В “Репетиции парада” Чухонцев выразил общее для многих в те годы чувство ужаса перед российской государственностью, преемницей которой считалась государственность советская: “…Видит Бог, до сих пор твой имперский позор у варшавских предместий смердит”. Удивительно, что стихи стали пророческими: год спустя после написания стихотворения и сто семьдесят пять лет спустя после суворовского похода на польскую Прагу — советские танки пошли на Прагу другую. Но вот прошло еще четверть века, и поэт понимает: “…третья война мировая, в общем, проиграна малою кровью, и раздражение требует жертв”. И все же он лишь холодно, со стороны, фиксирует это свое “раздражение” — оно не проникает в строку. Слом исторического времени обнажает его плоть. Настоящее и недавнее прошлое показывает свои архетипические прообразы:

…какие-то сфинксы в буденовских шлемах,

с гранитными песьими головами,

с прооротыми ушами, с рябыми

брылами, и дикий дерет геловани

пустыню царапками гробовыми.

Неуютный урбанистический мир 1990-х тоже проникает в стихи — и Чухонцев находит для него собственные и точные слова. Здесь хочется процитировать стихотворение полностью:

Стояла и не говорила,

мычала, мыкалась с узлом,

как древнеримская сивилла

в огромном городе чужом.

Хотел подать — на миг успела

освободиться от узла,

и руку бегло поглядела,

а денег нищих не взяла.

И узел даром развязала,

открыв пустое, как бомжу,

а большего не рассказала,

и я уже не расскажу.

Это несовершенное стихотворение: непонятно, почему “как бомжу”, да и “древенеримская сивилла” смущает — строка-то звенит, но какая же еще, если не древнеримская? В крайнем случае древнегреческая… Но при этом в стихотворении есть какое-то волнующее сочетание структурной законченности и внутренних зияний, недоговоренности. Как говаривала Ахматова, “есть тайна”. Вот в чем уникальность Чухонцева: ему иногда удается писать практически “советские” (по поэтике) стихи — с тайной. Что, вообще говоря, оксюморон…

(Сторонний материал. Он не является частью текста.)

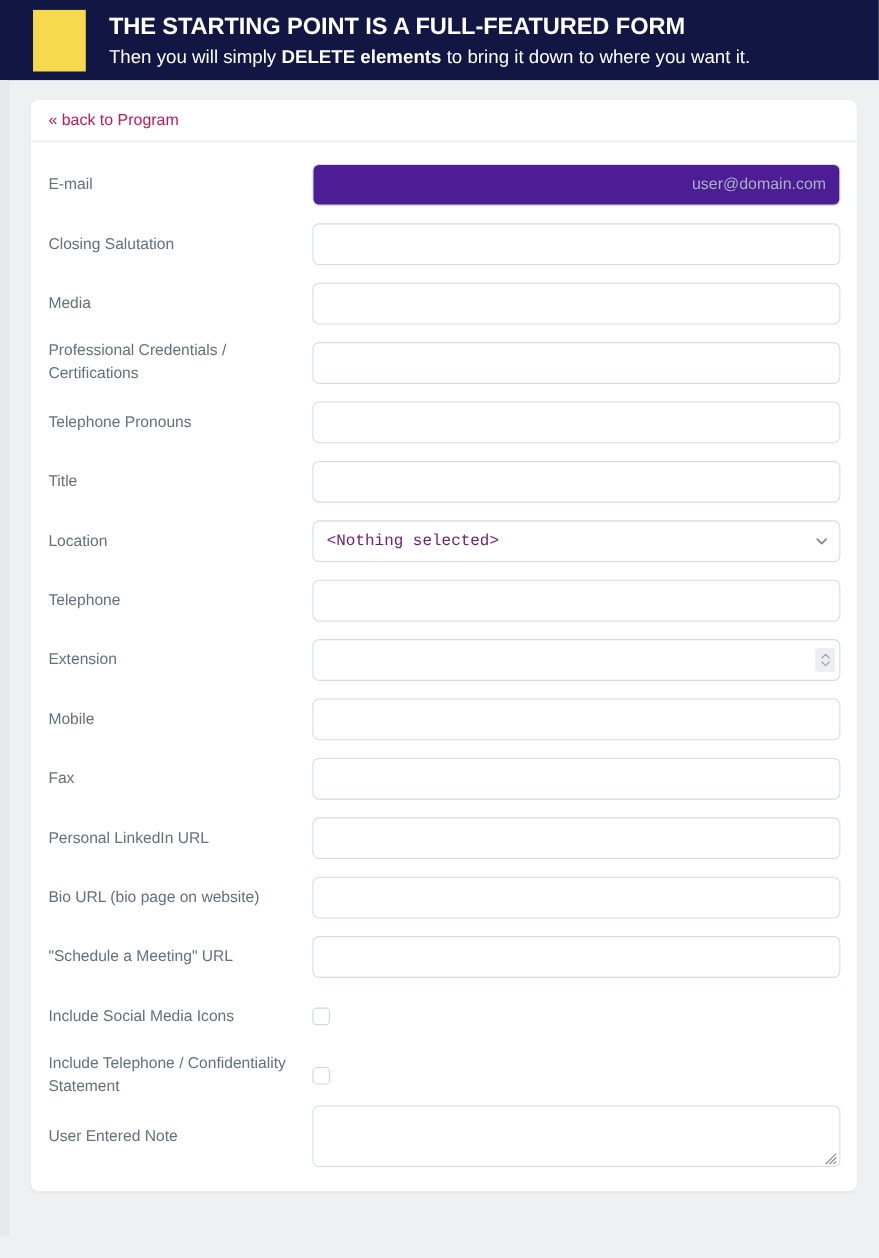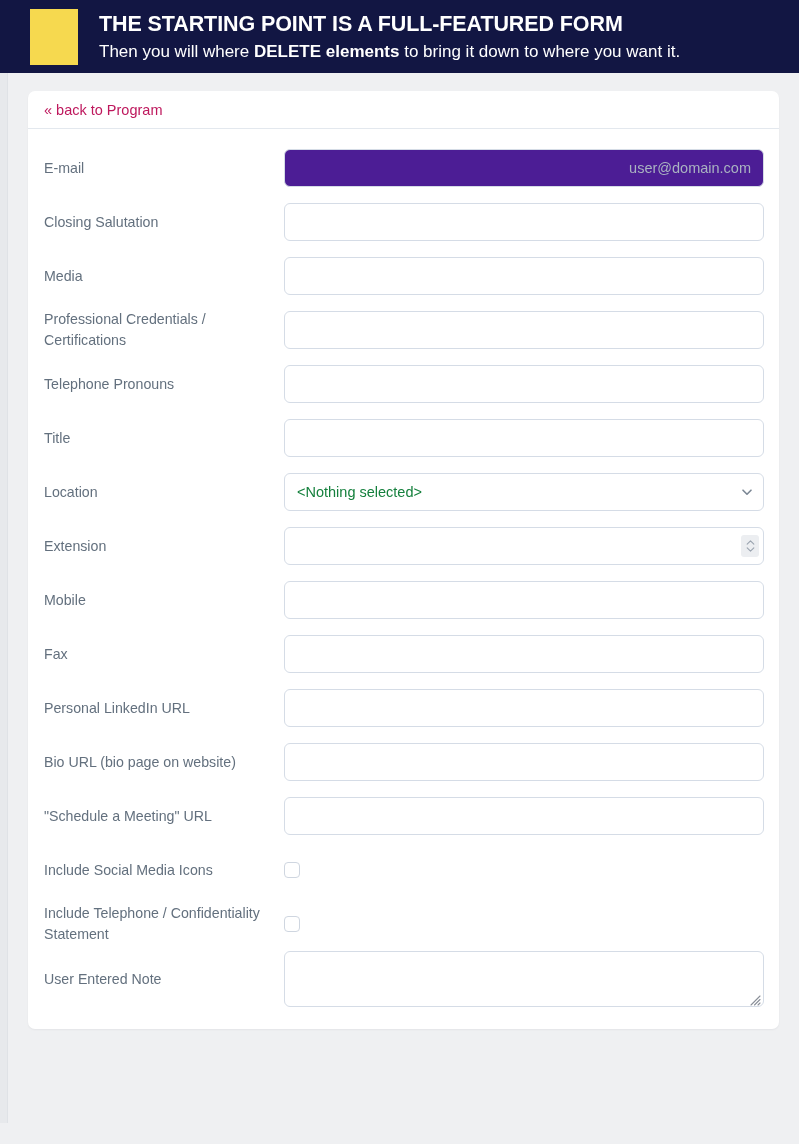"Then you will where" span { text: where -> simply }
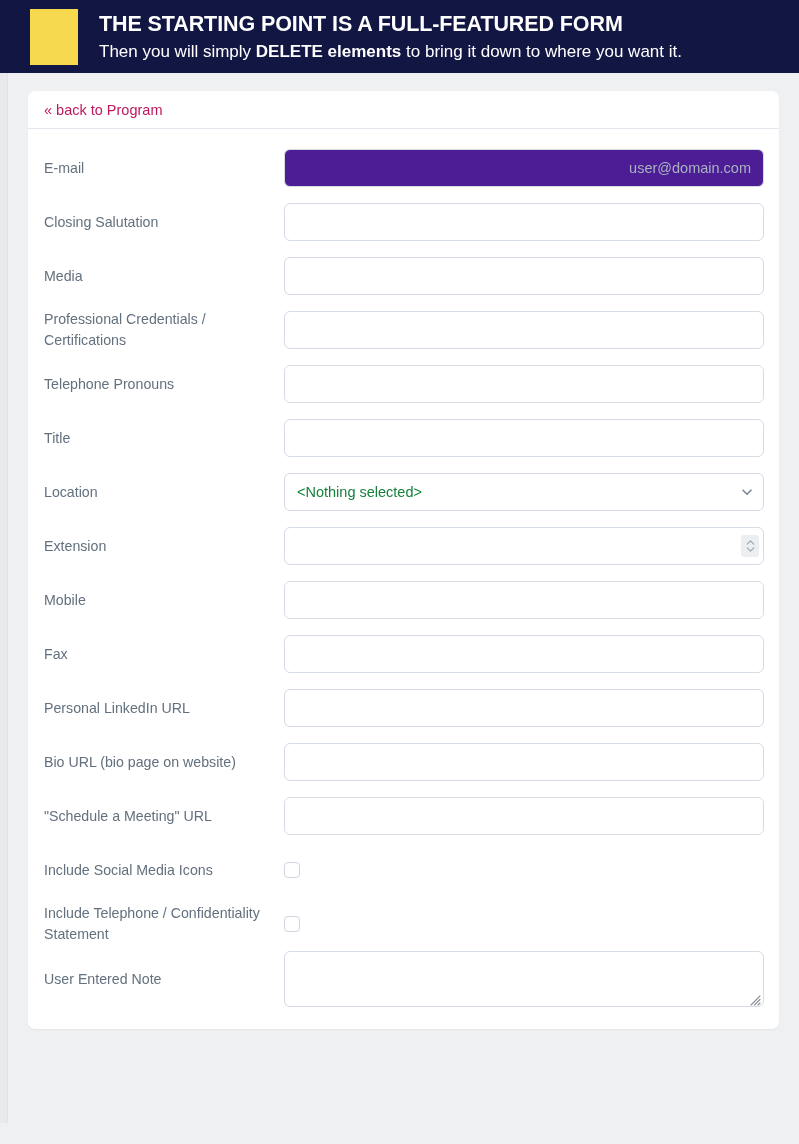"<Nothing selected>" .select-wrap .inp { color: #15803d -> #701a75; font-family: none -> Liberation Mono, monospace }
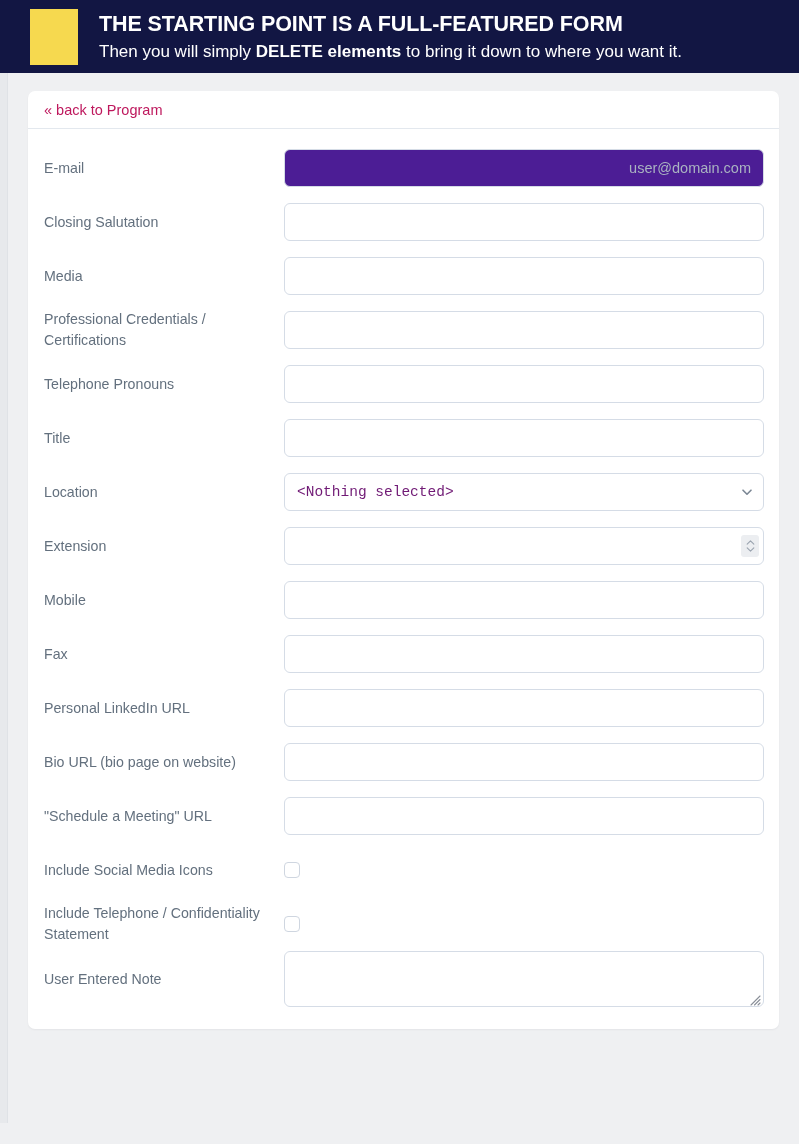"Telephone" div.row { html: none -> <div> <div>Telephone</div> <div> <input> </div> </div> }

Однако острее и сильнее всего голос поэта звучит, когда он обращается к привычной для себя тематике и к привычному образному ряду:

А березова кукушечка зимой не куковат,

стал я на ухо, наверно, и на память глуховат.

Ничего, опричь молитвы, и не помню, окромя:

“Матерь Божия, заступница, в скорбех помилуй мя”.

В школу шел, вальки стучали по реке, и в лад валькам

я сапожками подновленными тукал по мосткам.

Инвалид на чем-то струнном тренькал-бренькал у реки,

все хотел попасть в мелодию, но видно, не с руки,

потому что жизнь копейка, да и та коту под зад,

потому что с самолета пересел на самокат,

молодость ли виновата, мессершмидт ли, медсанбат,

а березова кукушечка зимой не куковат…

Не отнес бы я к особенным удачам поэта длинные сюжетные стихотворения, написанные “псевдогекзаметром”. Сама по себе попытка поиска нового эпического стиха плодотворна, но когда Чухонцев выбирает “чистый нарратив”, когда исчезает сопротивление материала, его обратный ток — получается хуже. Видимо, он (как, кстати, и Бродский, но по-другому) все же лироэпик, а не эпик.

Поэтический диапазон Чухонцева довольно узок, но, может быть, и хорошо, что он не пытается его искусственно расширить. При невысокой продуктивности (книжка за десятилетие) не стыдно “повторять себя”. Тем более что стихам приходится держать испытание сменой контекста; в данном случае они его, как мне кажется, выдерживают. А конкуренции со стороны эпигонов позднесоветской поэзии, которых не становится меньше и которые имеют успех у критики, бояться ему не надо: квалифицированный читатель предпочтет оригинал списку.